Analog frontend control interface, enabling the interaction of the baseband receiver with the analog RF frontend model. Typically, the baseband processor is in charge of controlling variable gain stages in the RF circuitry and, in turn, receives information on the incoming signal strength from the analog frontend.

Data interfaces, for both transmitter and receiver. In transmit mode, payload data is accepted and baseband samples are output to the RF. In receive mode, baseband samples are accepted from the RF, and decoded payload data is output to the system components in charge of handling the higher layer protocols.

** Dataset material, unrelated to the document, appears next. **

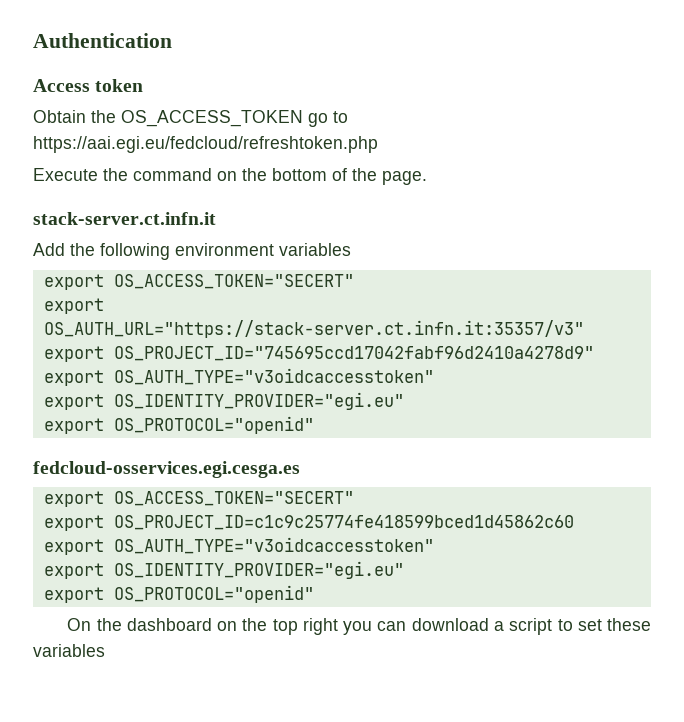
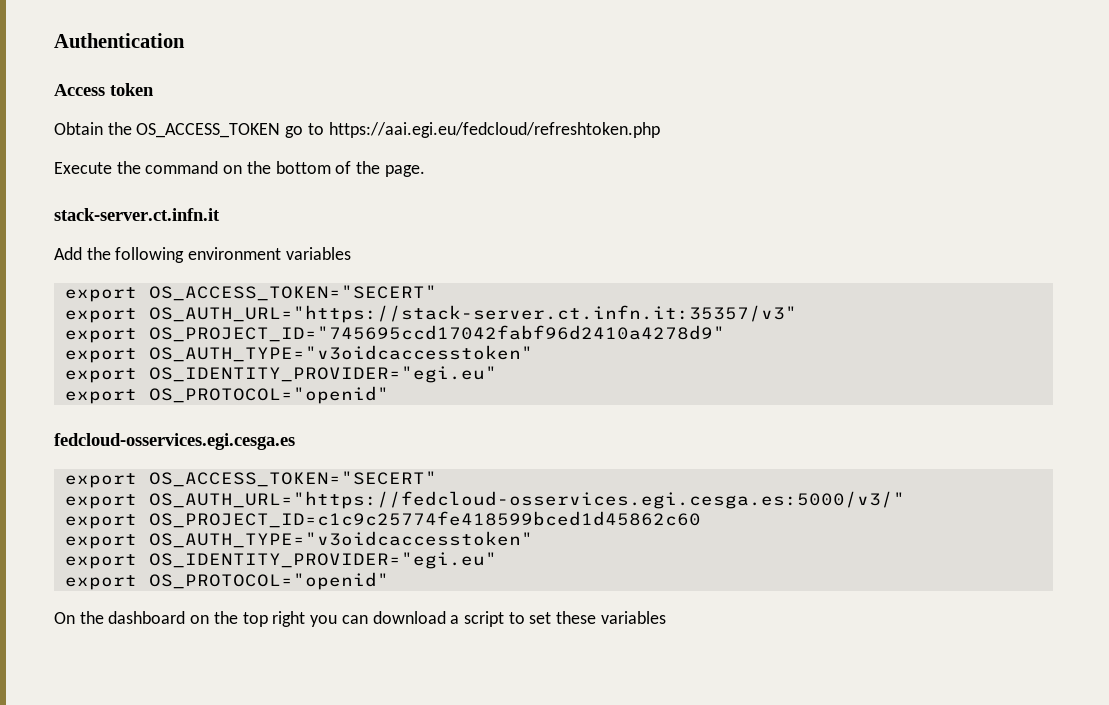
(354, 498) none -> [64,491,905,509] // export OS_AUTH_URL="https://fedcloud-osservices.egi.cesga.es:5000/v3/"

Monitors, that enable the observation of internal nodes of the baseband transceiver for the extraction of valuable debug information. While for software models the concept of monitors is quite straightforward, the observation of internal nodes is more involved for hardware design representations which require dedicated infrastructure to provide access to these nodes (see Section 4.3).

In the previous section, the general verification flow was introduced. In this section, the implementation of this flow is described. The focus is on the use of an FPGA emulation platform for accelerated RTL simulations for functional verification and for fixed-point performance evaluation.

4.1. Framework and Simulations

The framework of the verification flow shown in Figure 3 is implemented in MATLAB. The interfaces to the simulation tasks are stimuli files stored to disc during stimuli generation. The interfaces to the consolidation steps are the response files written to disc during simulation.

The floating-point and fixed-point models of the DUV are written in MATLAB and hence can be executed directly from within the verification framework. The HDL model, instead, is written in synthesizable VHDL. Although started from within the framework, the HDL simulation is outsourced to an HDL simulator (Modelsim by Mentor, in our case). The interaction with this HDL simulator simply consists of passing the location of the stimuli files as parameters. In the same way, the HDL testbench is instructed where to dump the response files, so that the MATLAB framework knows which responses to process once the HDL simulation terminates.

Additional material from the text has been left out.